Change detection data
^^^^

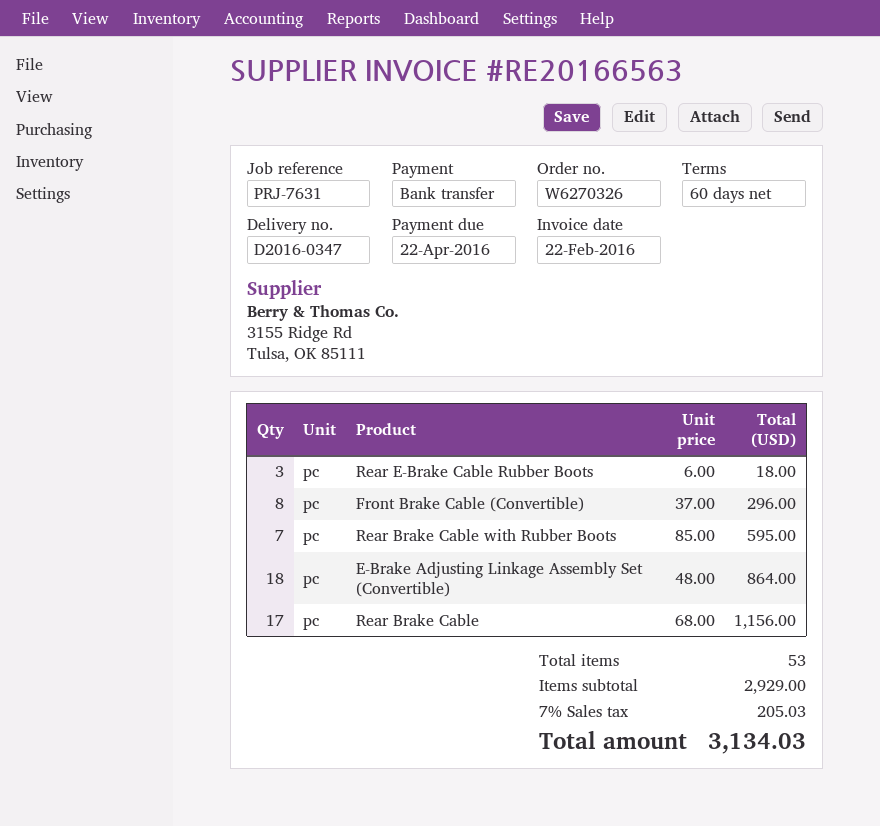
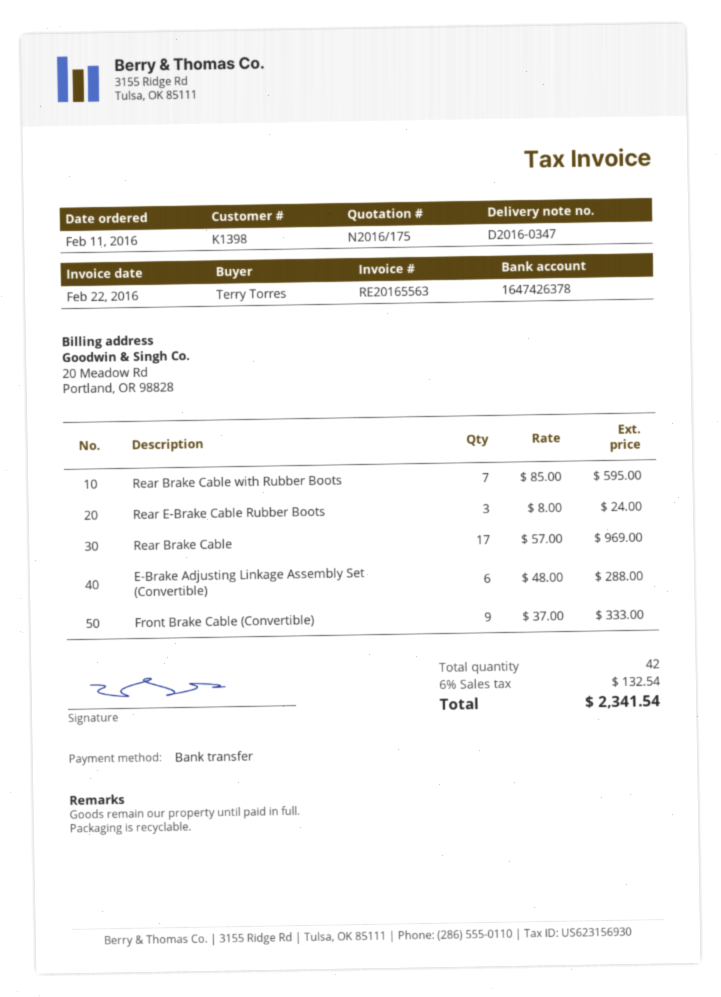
invoice number: RE20166563 -> RE20165563
Rear E-Brake Cable Rubber Boots: 3 x 6.00 = 18.00 -> 3 x 8.00 = 24.00
Front Brake Cable (Convertible): 8 x 37.00 = 296.00 -> 9 x 37.00 = 333.00
E-Brake Adjusting Linkage Assembly Set (Convertible): 18 x 48.00 = 864.00 -> 6 x 48.00 = 288.00
Rear Brake Cable: 17 x 68.00 = 1156.00 -> 17 x 57.00 = 969.00
total quantity: 53 -> 42
tax: 7% = 205.03 -> 6% = 132.54
total: 3134.03 -> 2341.54

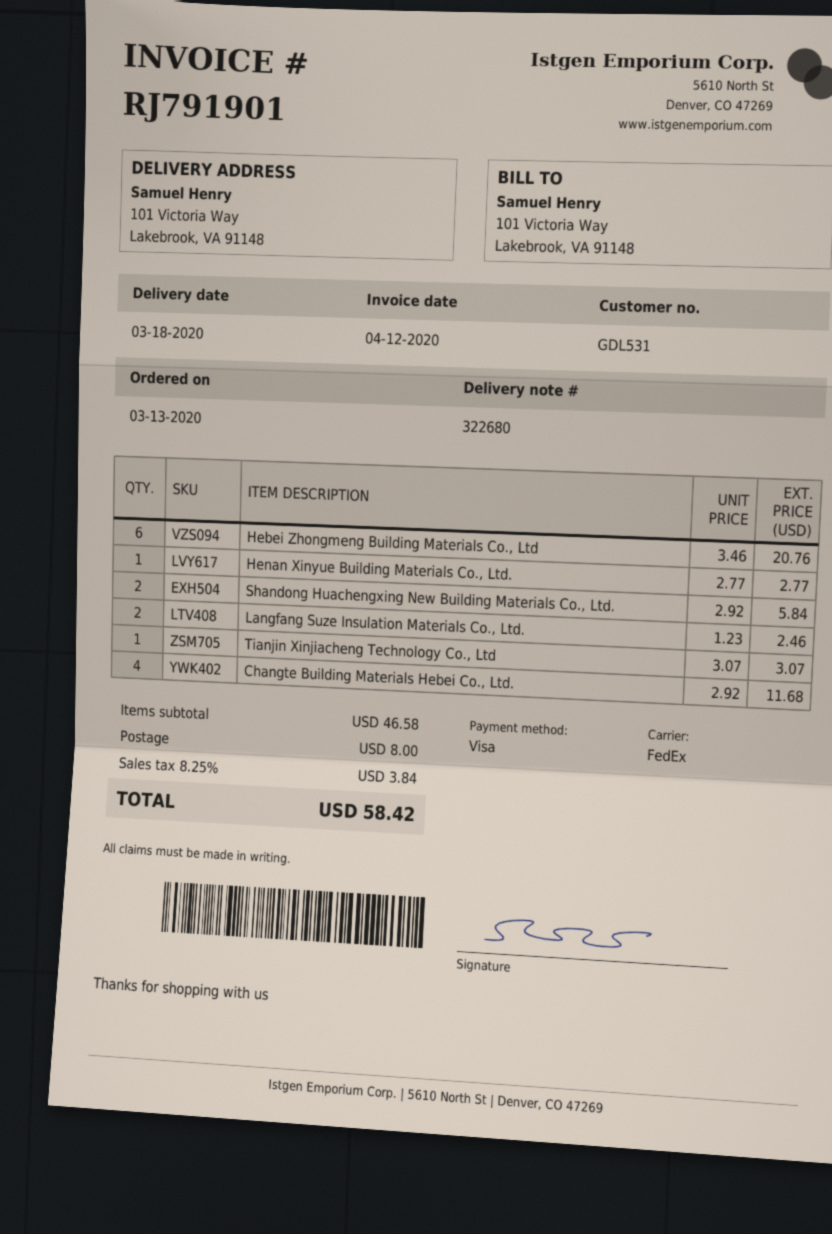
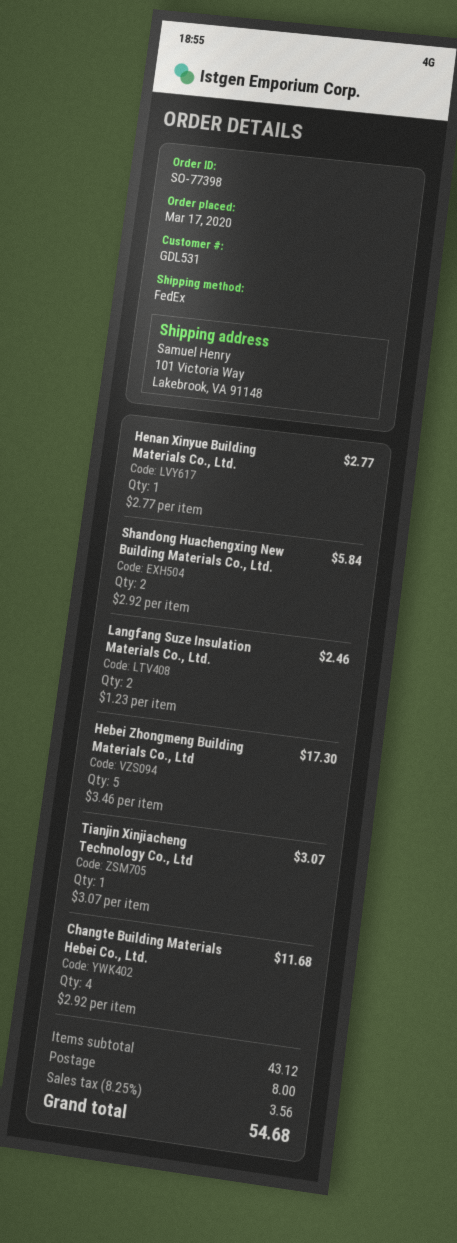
order date: 2020-03-13 -> 2020-03-17
Hebei Zhongmeng Building Materials Co., Ltd: 6 x 3.46 = 20.76 -> 5 x 3.46 = 17.30
subtotal: 46.58 -> 43.12
tax: 8.25% = 3.84 -> 8.25% = 3.56
total: 58.42 -> 54.68

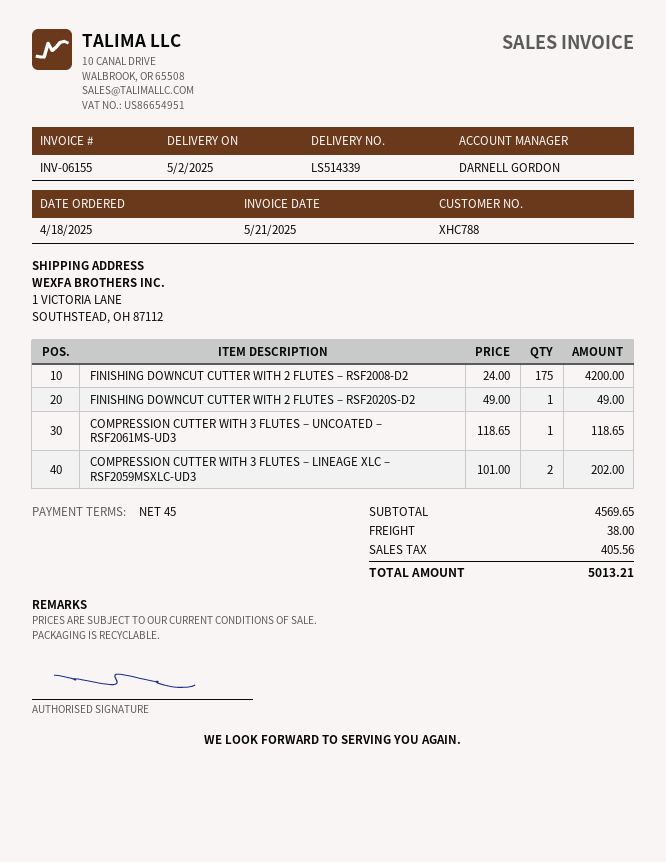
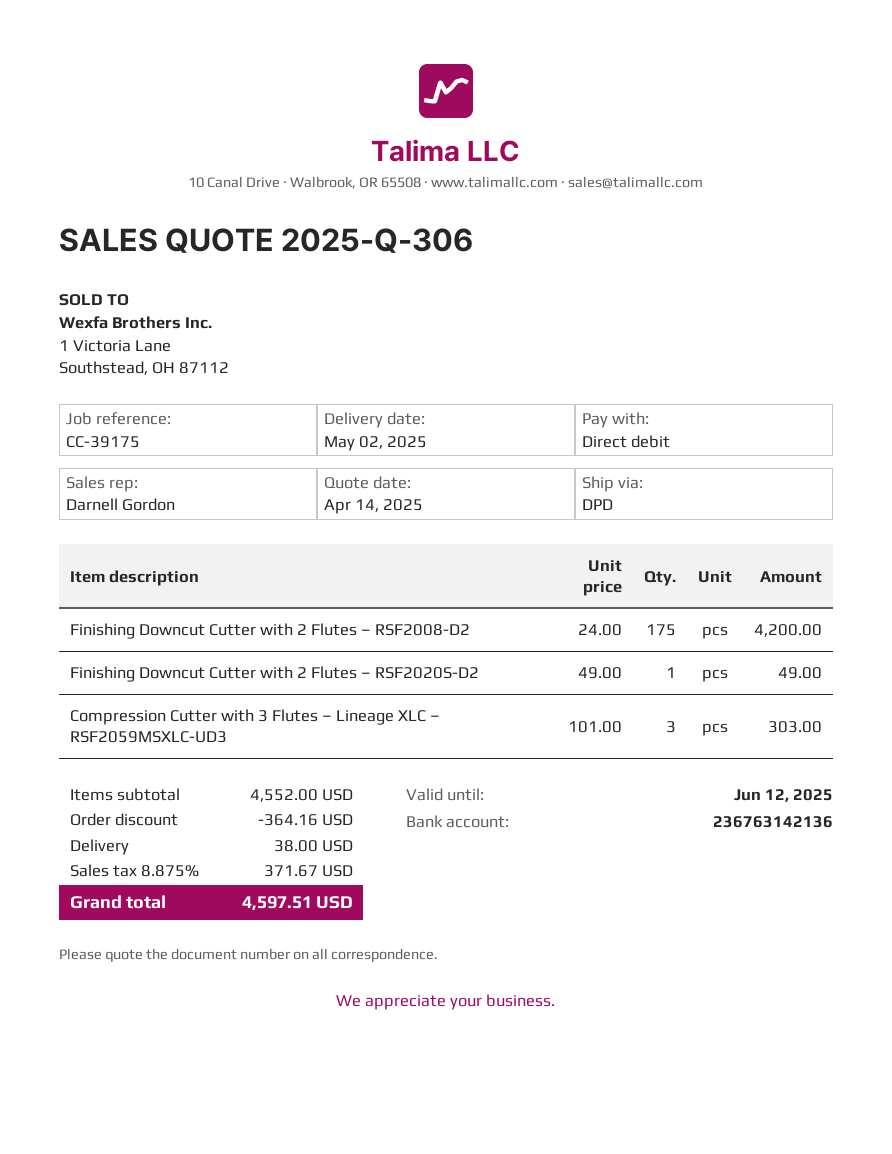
COMPRESSION CUTTER WITH 3 FLUTES – UNCOATED – RSF2061MS-UD3: 1 x 118.65 = 118.65 -> none
COMPRESSION CUTTER WITH 3 FLUTES – LINEAGE XLC – RSF2059MSXLC-UD3: 2 x 101.00 = 202.00 -> 3 x 101.00 = 303.00
subtotal: 4569.65 -> 4552.00
discount: none -> 364.16
tax: 405.56 -> 371.67
total: 5013.21 -> 4597.51

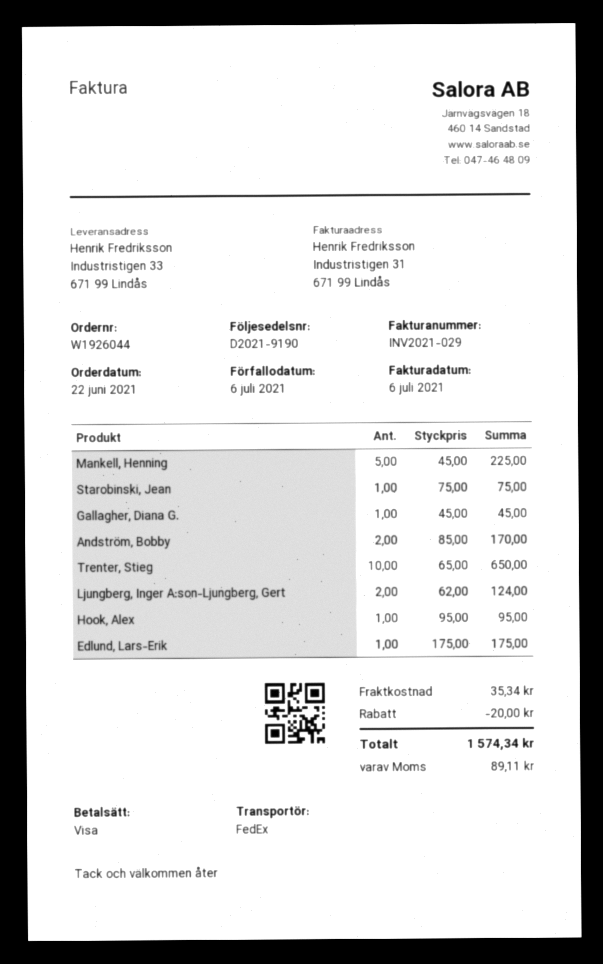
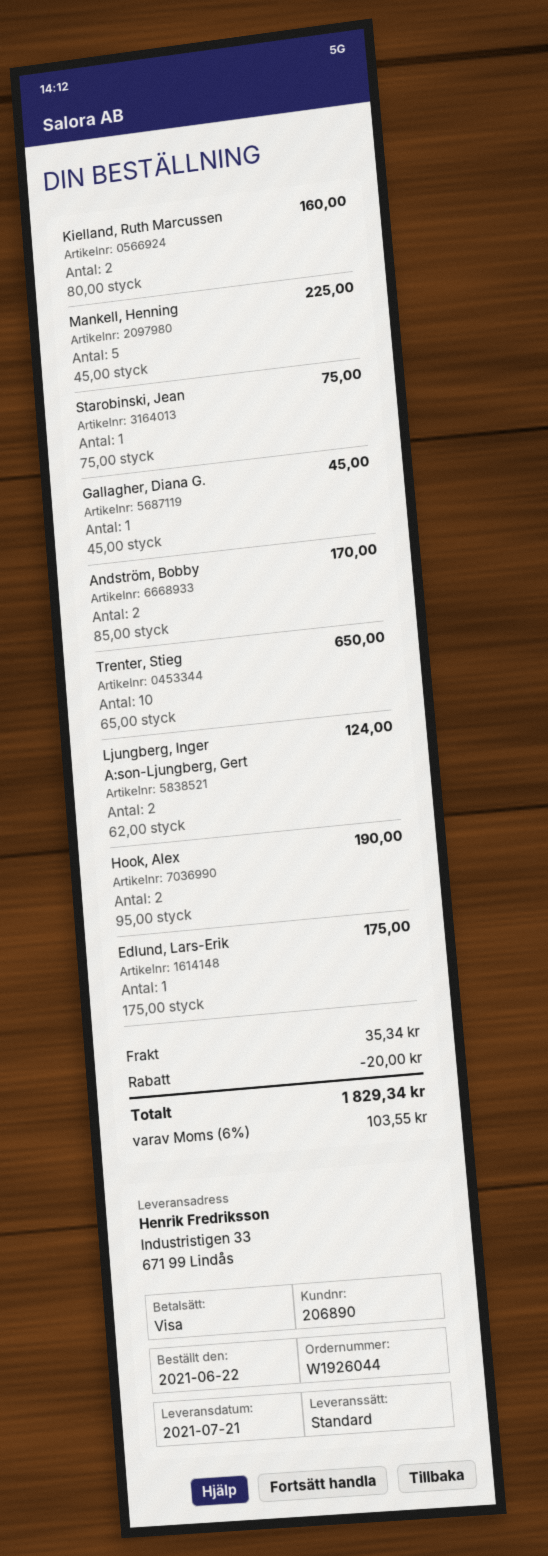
shipping method: FedEx -> standard
Hook, Alex: 1 x 95.00 = 95.00 -> 2 x 95.00 = 190.00
Kielland, Ruth Marcussen: none -> 2 x 80.00 = 160.00
tax: 89.11 -> 103.55
total: 1574.34 -> 1829.34

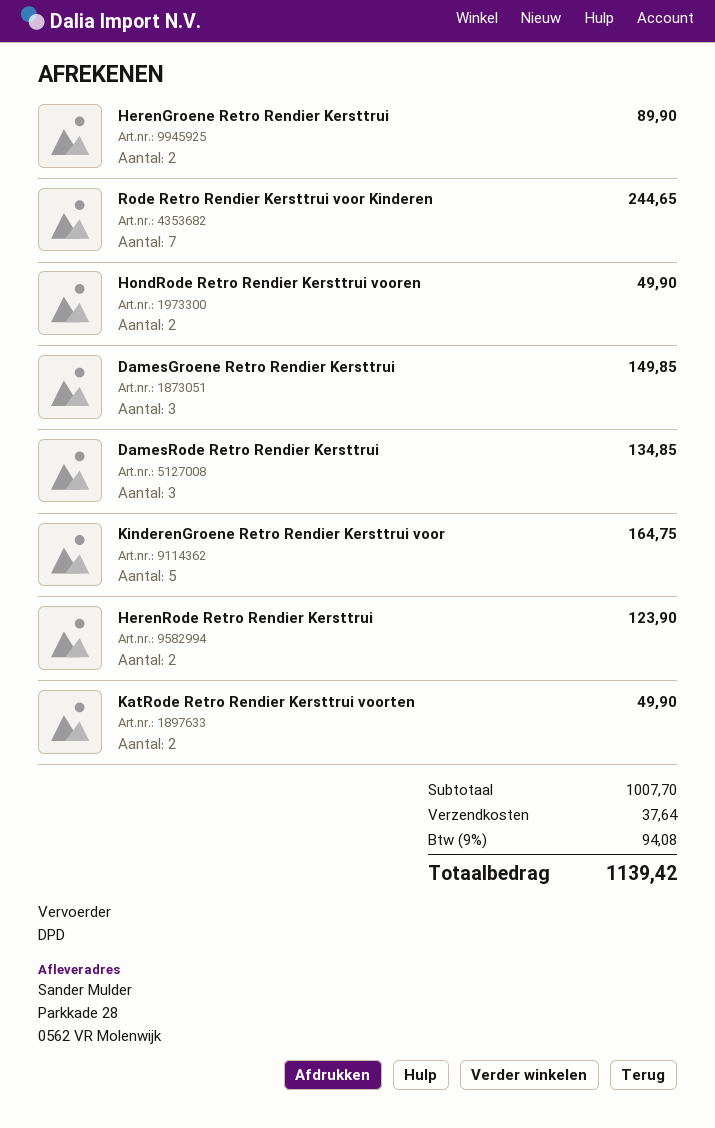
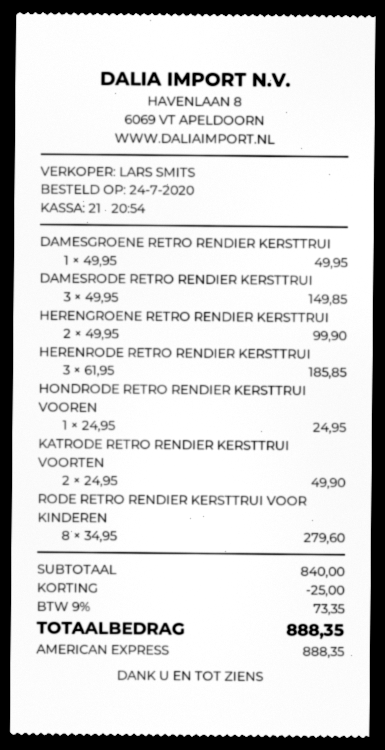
HerenGroene Retro Rendier Kersttrui: 2 for 89.90 -> 2 for 99.90
Rode Retro Rendier Kersttrui voor Kinderen: 7 for 244.65 -> 8 for 279.60
HondRode Retro Rendier Kersttrui vooren: 2 for 49.90 -> 1 for 24.95
DamesGroene Retro Rendier Kersttrui: 3 for 149.85 -> 1 for 49.95
DamesRode Retro Rendier Kersttrui: 3 for 134.85 -> 3 for 149.85
KinderenGroene Retro Rendier Kersttrui voor: 5 for 164.75 -> none
HerenRode Retro Rendier Kersttrui: 2 for 123.90 -> 3 for 185.85
subtotal: 1007.70 -> 840.00
discount: none -> 25.00
shipping: 37.64 -> none
tax: 9% = 94.08 -> 9% = 73.35
total: 1139.42 -> 888.35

^^^^

_Problem description_
Word for word, restate the lines from the line containing "discount: none -> 364.16" through the end of the data, including the first and last of them. Pictures stay out.

_Exercise response_
discount: none -> 364.16
tax: 405.56 -> 371.67
total: 5013.21 -> 4597.51

shipping method: FedEx -> standard
Hook, Alex: 1 x 95.00 = 95.00 -> 2 x 95.00 = 190.00
Kielland, Ruth Marcussen: none -> 2 x 80.00 = 160.00
tax: 89.11 -> 103.55
total: 1574.34 -> 1829.34

HerenGroene Retro Rendier Kersttrui: 2 for 89.90 -> 2 for 99.90
Rode Retro Rendier Kersttrui voor Kinderen: 7 for 244.65 -> 8 for 279.60
HondRode Retro Rendier Kersttrui vooren: 2 for 49.90 -> 1 for 24.95
DamesGroene Retro Rendier Kersttrui: 3 for 149.85 -> 1 for 49.95
DamesRode Retro Rendier Kersttrui: 3 for 134.85 -> 3 for 149.85
KinderenGroene Retro Rendier Kersttrui voor: 5 for 164.75 -> none
HerenRode Retro Rendier Kersttrui: 2 for 123.90 -> 3 for 185.85
subtotal: 1007.70 -> 840.00
discount: none -> 25.00
shipping: 37.64 -> none
tax: 9% = 94.08 -> 9% = 73.35
total: 1139.42 -> 888.35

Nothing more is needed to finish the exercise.